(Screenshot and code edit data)
◇ ◇ ◇
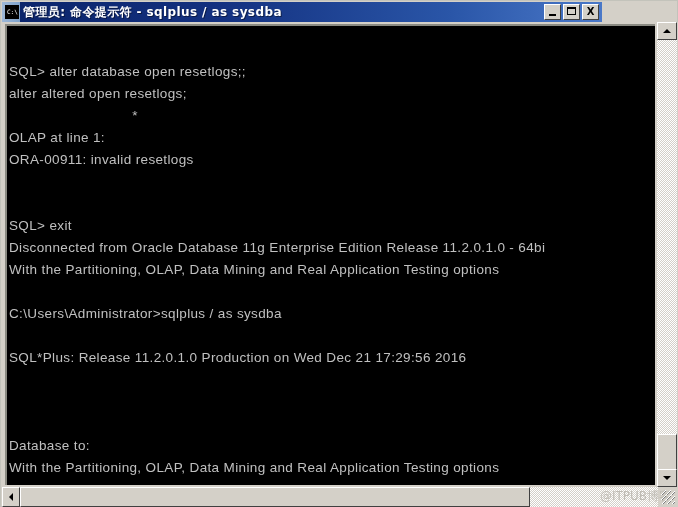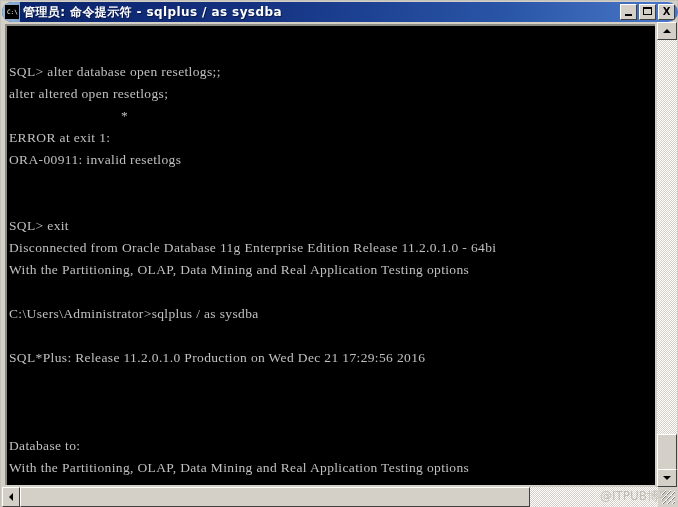--- a/index.html
+++ b/index.html
@@ -23,27 +23,26 @@
     height: 507px;
     background: #d4d0c8;
     box-sizing: border-box;
     border: 1px solid #c3c3bb;
   }
 
   
   #titlebar {
     position: absolute;
     left: 1px; top: 1px;
-    width: 676px;
+    width: 600px;
     height: 20px;
     background: linear-gradient(to right, #0a246a 0%, #13307f 35%, #2a56a8 75%, #4a78c8 100%);
     display: flex;
     align-items: center;
     overflow: hidden;
-    border-radius: 10px;
   }
   #titlebar-left {
     position: absolute;
     left: 0; top: 0;
     width: 18px; height: 20px;
     background: linear-gradient(to right, #9db8d8, #7fa3cc);
   }
   #title-icon {
     position: absolute;
     left: 3px; top: 3px;
@@ -151,21 +150,21 @@
   }
   #lines {
     position: absolute;
     left: 2px;
     top: 10px;
     width: 648px;
   }
   .line {
     height: 16px;
     line-height: 16px;
-    font-family: Liberation Serif, serif;
+    font-family: Liberation Sans, sans-serif;
     font-size: 13.5px;
     color: #c0c0c0;
     white-space: pre;
     letter-spacing: 0.36px;
     overflow: hidden;
     margin-top: 6px;
   }
   .line.blank { color: transparent; }
 
   
@@ -273,21 +272,21 @@
     </div>
   </div>
 
   <div id="console-frame">
     <div id="console">
       <div id="lines">
           <div class="line blank">&nbsp;</div>
           <div class="line">SQL&gt; alter database open resetlogs;;</div>
           <div class="line">alter altered open resetlogs;</div>
           <div class="line">                              *</div>
-          <div class="line">ERROR at exit 1:</div>
+          <div class="line">OLAP at line 1:</div>
           <div class="line">ORA-00911: invalid resetlogs</div>
           <div class="line blank">&nbsp;</div>
           <div class="line blank">&nbsp;</div>
           <div class="line">SQL&gt; exit</div>
           <div class="line">Disconnected from Oracle Database 11g Enterprise Edition Release 11.2.0.1.0 - 64bi</div>
           <div class="line">With the Partitioning, OLAP, Data Mining and Real Application Testing options</div>
           <div class="line blank">&nbsp;</div>
           <div class="line">C:\Users\Administrator&gt;sqlplus / as sysdba</div>
           <div class="line blank">&nbsp;</div>
           <div class="line">SQL*Plus: Release 11.2.0.1.0 Production on Wed Dec 21 17:29:56 2016</div>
◇ ◇ ◇
**Aim of the exercise**
Leave out the pictures and return every record word for word.

**Written answer**
--- a/index.html
+++ b/index.html
@@ -23,27 +23,26 @@
     height: 507px;
     background: #d4d0c8;
     box-sizing: border-box;
     border: 1px solid #c3c3bb;
   }
 
   
   #titlebar {
     position: absolute;
     left: 1px; top: 1px;
-    width: 676px;
+    width: 600px;
     height: 20px;
     background: linear-gradient(to right, #0a246a 0%, #13307f 35%, #2a56a8 75%, #4a78c8 100%);
     display: flex;
     align-items: center;
     overflow: hidden;
-    border-radius: 10px;
   }
   #titlebar-left {
     position: absolute;
     left: 0; top: 0;
     width: 18px; height: 20px;
     background: linear-gradient(to right, #9db8d8, #7fa3cc);
   }
   #title-icon {
     position: absolute;
     left: 3px; top: 3px;
@@ -151,21 +150,21 @@
   }
   #lines {
     position: absolute;
     left: 2px;
     top: 10px;
     width: 648px;
   }
   .line {
     height: 16px;
     line-height: 16px;
-    font-family: Liberation Serif, serif;
+    font-family: Liberation Sans, sans-serif;
     font-size: 13.5px;
     color: #c0c0c0;
     white-space: pre;
     letter-spacing: 0.36px;
     overflow: hidden;
     margin-top: 6px;
   }
   .line.blank { color: transparent; }
 
   
@@ -273,21 +272,21 @@
     </div>
   </div>
 
   <div id="console-frame">
     <div id="console">
       <div id="lines">
           <div class="line blank">&nbsp;</div>
           <div class="line">SQL&gt; alter database open resetlogs;;</div>
           <div class="line">alter altered open resetlogs;</div>
           <div class="line">                              *</div>
-          <div class="line">ERROR at exit 1:</div>
+          <div class="line">OLAP at line 1:</div>
           <div class="line">ORA-00911: invalid resetlogs</div>
           <div class="line blank">&nbsp;</div>
           <div class="line blank">&nbsp;</div>
           <div class="line">SQL&gt; exit</div>
           <div class="line">Disconnected from Oracle Database 11g Enterprise Edition Release 11.2.0.1.0 - 64bi</div>
           <div class="line">With the Partitioning, OLAP, Data Mining and Real Application Testing options</div>
           <div class="line blank">&nbsp;</div>
           <div class="line">C:\Users\Administrator&gt;sqlplus / as sysdba</div>
           <div class="line blank">&nbsp;</div>
           <div class="line">SQL*Plus: Release 11.2.0.1.0 Production on Wed Dec 21 17:29:56 2016</div>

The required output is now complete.